Sì lega al 4 di coppia nei primi 2 anni del suo percorso internazionale. È , dopo due successi europei, campione mondiale nel 2012  a Plovdiv, un anno dopo l’ argento a Eton 2011. Torneremo su quest’ultimo risultato citato. Il quadriennio a seguire è importante per assumere, in grandi dosi, la resilienza necessaria per far fronte ai momenti più duri come infortuni  o delusioni. E’ da subito, appena diciottenne, a contatto con la Nazionale dei grandi. Nel 2013, sempre a bordo del 4 di coppia, passa dal bronzo continentale alla vittoria della finale B a Chungju. Sul 2014 occorre tirare una riga: è la stagione trascorsa ai box a causa di una dolorissima e fastidiosissima ernia. La schiena. Sette mesi da panico. Resilienza, appunto… Il 2015, sotto certi aspetti, è anche peggio. Nel giro di un mese, Luca conquista il quinto posto in Coppa del Mondo nella “giungla” di Lucerna, poi scende dal 4 di coppia e infine, al Mondiale di qualifica  olimpica, è iscritto in… singolo! Una selezione vinta in agosto contro il neocampione mondiale Junior, ora suo compagno di barca Giacomo Gentili, e via, all’avventura, in Francia. Vincerà la finale E.

Il suo primo Mondiale Under 23? A 22 anni, quindi al quarto e ultimo giro. Sarà bronzo nel  di coppia, due mesi dopo aver fallito l’ultimo tentativo per Rio de Janeiro in 4 di coppia.

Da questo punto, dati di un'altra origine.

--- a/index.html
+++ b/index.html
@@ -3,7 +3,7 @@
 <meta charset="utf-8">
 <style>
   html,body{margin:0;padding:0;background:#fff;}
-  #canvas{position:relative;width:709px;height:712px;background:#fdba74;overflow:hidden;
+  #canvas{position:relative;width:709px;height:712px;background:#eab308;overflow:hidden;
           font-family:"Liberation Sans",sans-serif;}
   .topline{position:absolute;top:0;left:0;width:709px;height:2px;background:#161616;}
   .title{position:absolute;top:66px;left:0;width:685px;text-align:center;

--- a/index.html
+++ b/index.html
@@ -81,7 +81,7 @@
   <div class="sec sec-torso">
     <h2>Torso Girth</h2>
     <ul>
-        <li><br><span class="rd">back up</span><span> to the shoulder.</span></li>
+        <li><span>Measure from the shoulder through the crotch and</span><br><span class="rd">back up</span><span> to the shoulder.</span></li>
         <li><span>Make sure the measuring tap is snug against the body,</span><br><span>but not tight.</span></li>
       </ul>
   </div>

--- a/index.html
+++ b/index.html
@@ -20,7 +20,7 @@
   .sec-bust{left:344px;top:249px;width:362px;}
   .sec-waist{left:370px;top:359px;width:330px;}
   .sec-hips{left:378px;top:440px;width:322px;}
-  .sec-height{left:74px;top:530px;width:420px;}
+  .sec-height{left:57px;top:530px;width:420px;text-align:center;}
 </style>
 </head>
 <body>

Provaci ancora, Rambo. Il 2017 è l’alba di una nuova vita ai remi, l’incontro con Pippo Mondelli (benedetto dal nuovo caposettore Claudio Romagnoli, suo estimatore già ai tempi della Nazionale Junior) favorisce una straordinaria avanzata. In doppio, con il titolo europeo e il bronzo al Mondiale. In 4 di coppia, nel 2018, con il successo in Coppa del Mondo e, domenica scorsa, agli Europei con Mondo, Andrea Panizza e il capovoga Giacomo Gentili. Siamo solo all’inizio di un percorso particolarmente interessante…

Rambo nel 2011 a Eton

Oggi è il 7 agosto e il mio pensiero va al 7 agosto di 7 anni fa. Finale del suo primo Mondiale Junior. Il 4 di coppia, con a bordo anche Chiodelli, Ferracci e Calamaro, schiaccia la Romania in batteria, le restituisce analogo trattamento in semifinale ma poi, incredibilmente, soccombe nell’ultimo atto, quello che conta, della rassegna iridata. Stranezze da Mondiale Junior. Italia nelle retrovie, poi terza… Scoppia la Nuova Zelanda (leader ai 1500), ma gli azzurri vedono, nei confronti della Romania, addirittura crescere il loro distacco da 9 decimi a un secondo e passa. Ricordo Rambo in zona premiazione. Una fontana di lacrime. Ricordo l’abbraccio e qualche parola di conforto. L’anno dopo, a Plovdiv, ancora il volto segnato dal pianto ma, questa volta, di incontenibile gioia.